[Records from a data collection]

'''

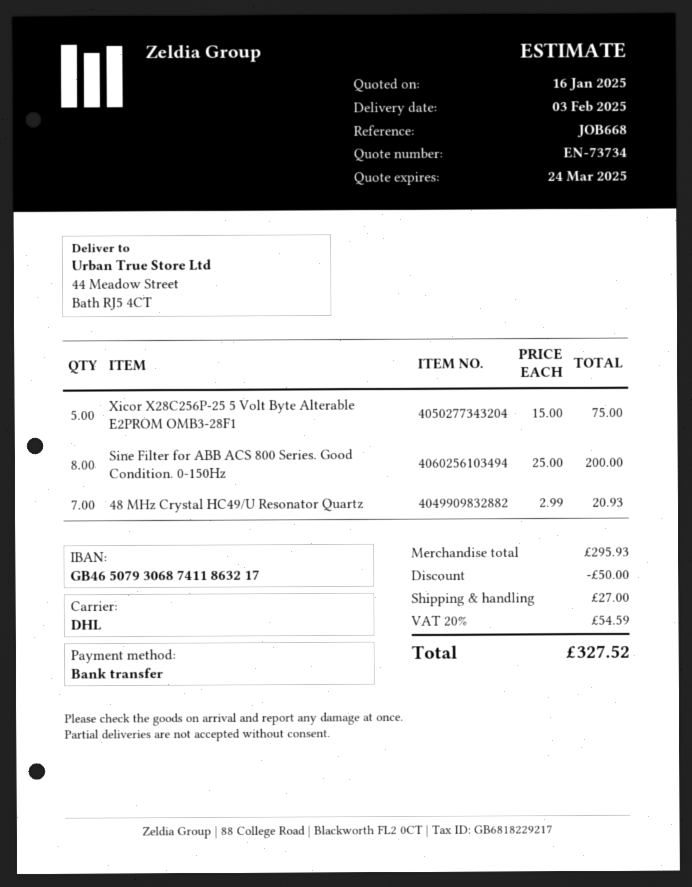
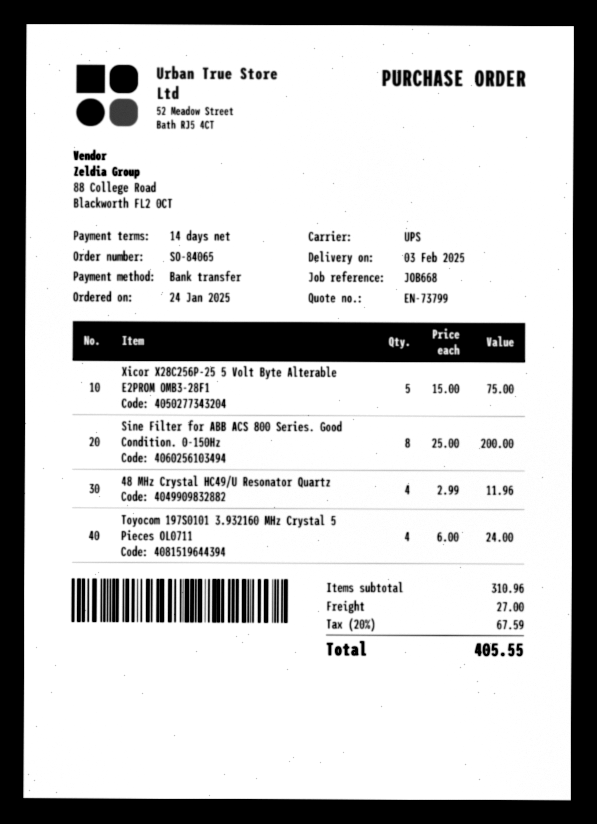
quote number: EN-73734 -> EN-73799
shipping method: DHL -> UPS
48 MHz Crystal HC49/U Resonator Quartz: 7 x 2.99 = 20.93 -> 4 x 2.99 = 11.96
Toyocom 197S0101 3.932160 MHz Crystal 5 Pieces OL0711: none -> 4 x 6.00 = 24.00
subtotal: 295.93 -> 310.96
discount: 50.00 -> none
tax: 20% = 54.59 -> 20% = 67.59
total: 327.52 -> 405.55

'''

* Problem statement
Beginning at the line that holds "shipping method: DHL -> UPS", reproduce the lines exactly up to and including the final line of the entries.

* Output for this task
shipping method: DHL -> UPS
48 MHz Crystal HC49/U Resonator Quartz: 7 x 2.99 = 20.93 -> 4 x 2.99 = 11.96
Toyocom 197S0101 3.932160 MHz Crystal 5 Pieces OL0711: none -> 4 x 6.00 = 24.00
subtotal: 295.93 -> 310.96
discount: 50.00 -> none
tax: 20% = 54.59 -> 20% = 67.59
total: 327.52 -> 405.55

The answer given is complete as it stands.